Bitcoin miners are facing increasing competition and potential financial stress as the next block subsidy halving approaches, according to a report by analytics firm Glassnode. The report highlights that while the current high hash rate indicates strong miner competition, it also suggests challenging conditions for miners trying to make a profit at current Bitcoin price levels. The article mentions that ordinal inscriptions, which turn empty blockspace into a source of revenue for miners, are providing some help. However, the upcoming halving in April 2024, which will reduce miner rewards per block by 50%, could double the production cost per BTC and put the majority of the mining market under severe income stress.
The report by Glassnode presents two models to estimate the price at which miners would fall into the red. According to researchers, the most efficient miners on the network have an acquisition price of around $15.1k.
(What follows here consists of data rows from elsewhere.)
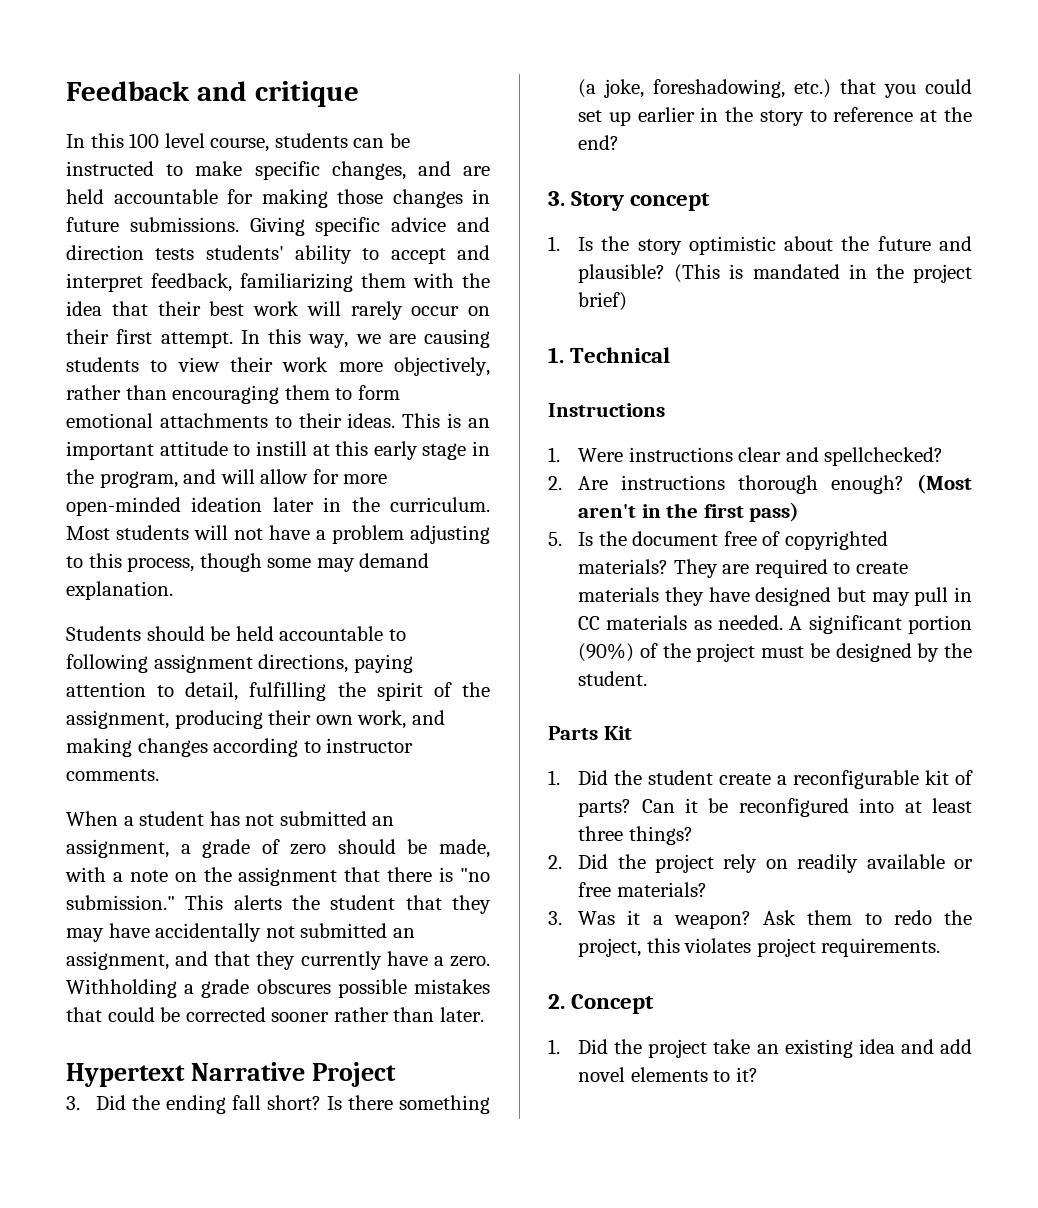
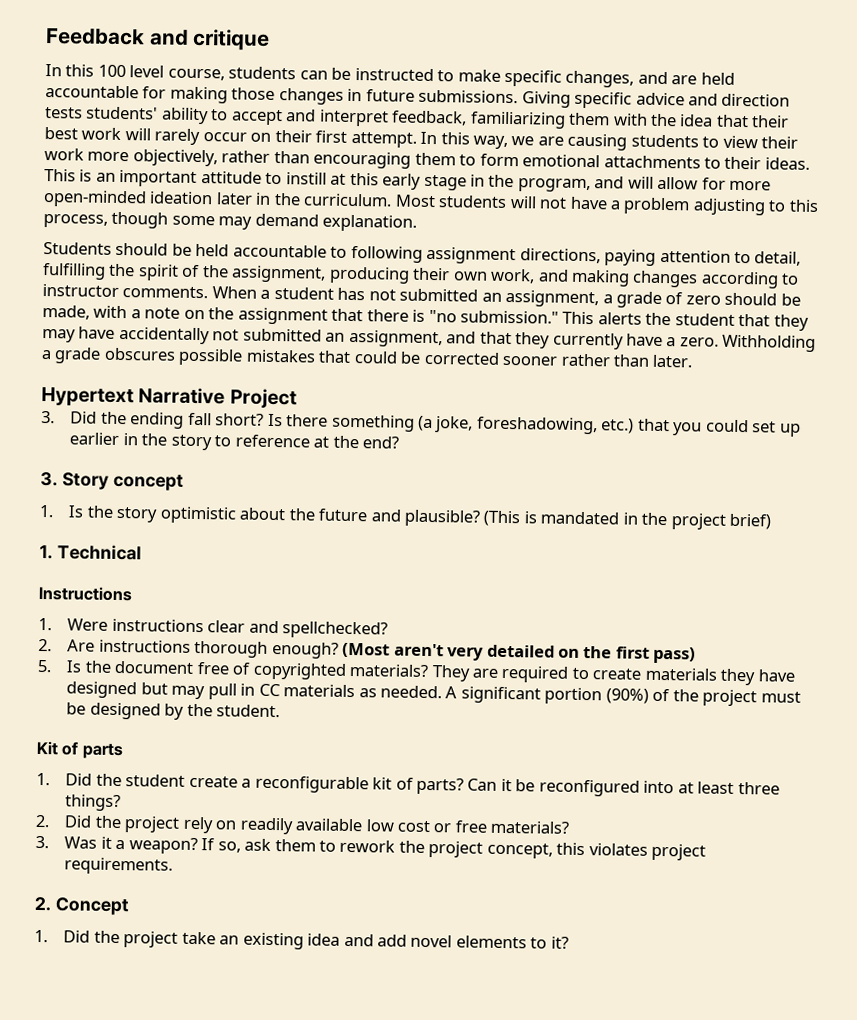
(159, 775) // -> (209, 292) none
[641,504,661,518] in -> [447,644,580,661] very detailed on
[548,726,598,740] Parts -> (281, 711) none
(632, 733) none -> [61,741,123,760] of parts
(945, 861) none -> [365,819,430,833] low cost
[763,910,972,925] [578,938,642,957] Ask them to redo the project, -> [201,838,553,859] If so, ask them to rework the project concept,

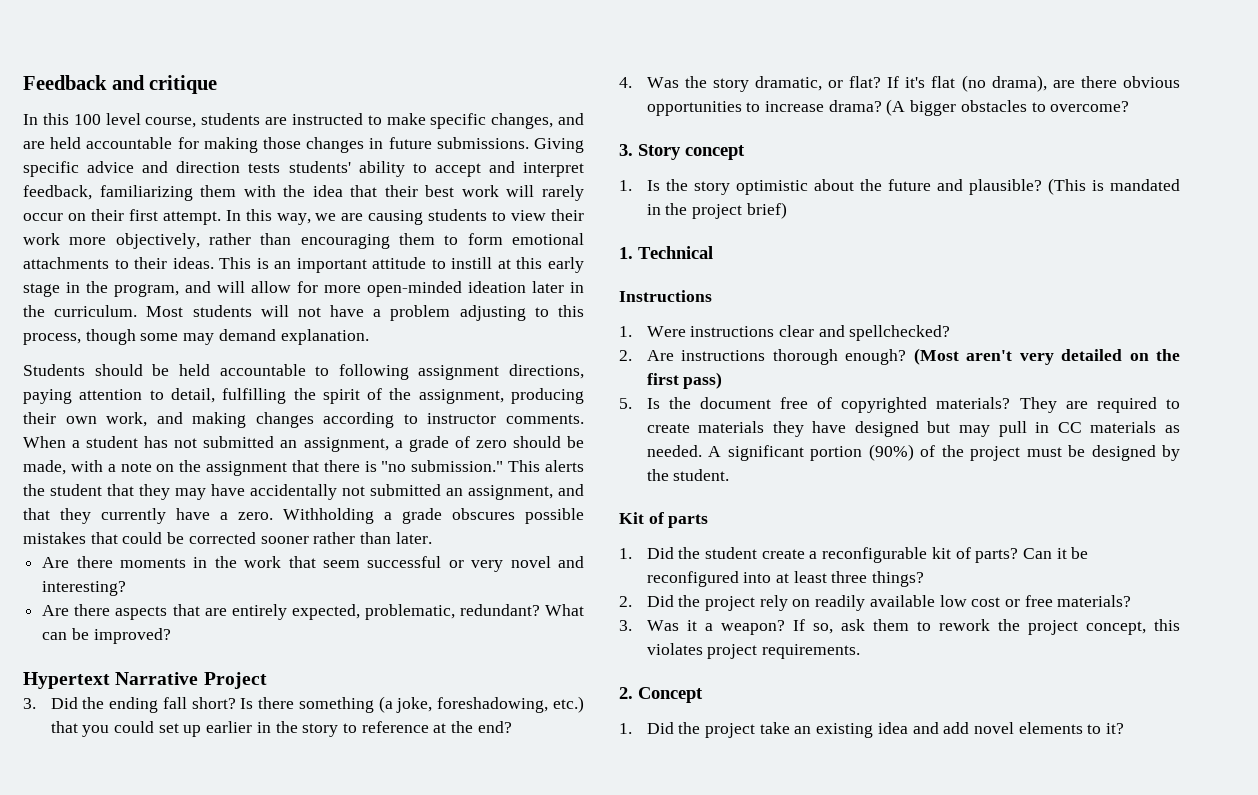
[299,67,352,80] can be -> [265,117,287,125] are
(694, 361) none -> [42,556,584,572] [42,581,127,596] [42,604,585,620] [42,628,171,644] // Are there moments in the work that seem successful or very novel and interesting? // Are there aspects that are entirely expected, problematic, redundant? What can be improved?
(399, 442) none -> [619,75,1181,92] [646,99,1130,116] // 4. Was the story dramatic, or flat? If it's flat (no drama), are there obvious opportunities to increase drama? (A bigger obstacles to overcome?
However, the post-halving scenario would double this level to $30.2k, causing severe income stress for the majority of miners in the market. The article mentions another model that puts the average miner acquisition price at $24,300 per Bitcoin, about 8% below the current spot price. These factors indicate the potential challenges miners will face in maintaining profitability after the halving.
While the report warns of income stress and potential financial difficulties for miners, some analysts, such as Filbfilb, co-founder of trading suite DecenTrader, are more optimistic. Filbfilb suggests that miners are incentivized to ensure that Bitcoin prices are well above marginal cost before the halving, and they would likely increase their BTC accumulation in advance of the event. The article also mentions the possibility of smart money “buying the rumor” over the halving, further assisting the supply dynamics of BTC. However, it is important to note that this article does not provide investment advice and recommends conducting personal research before making any decisions.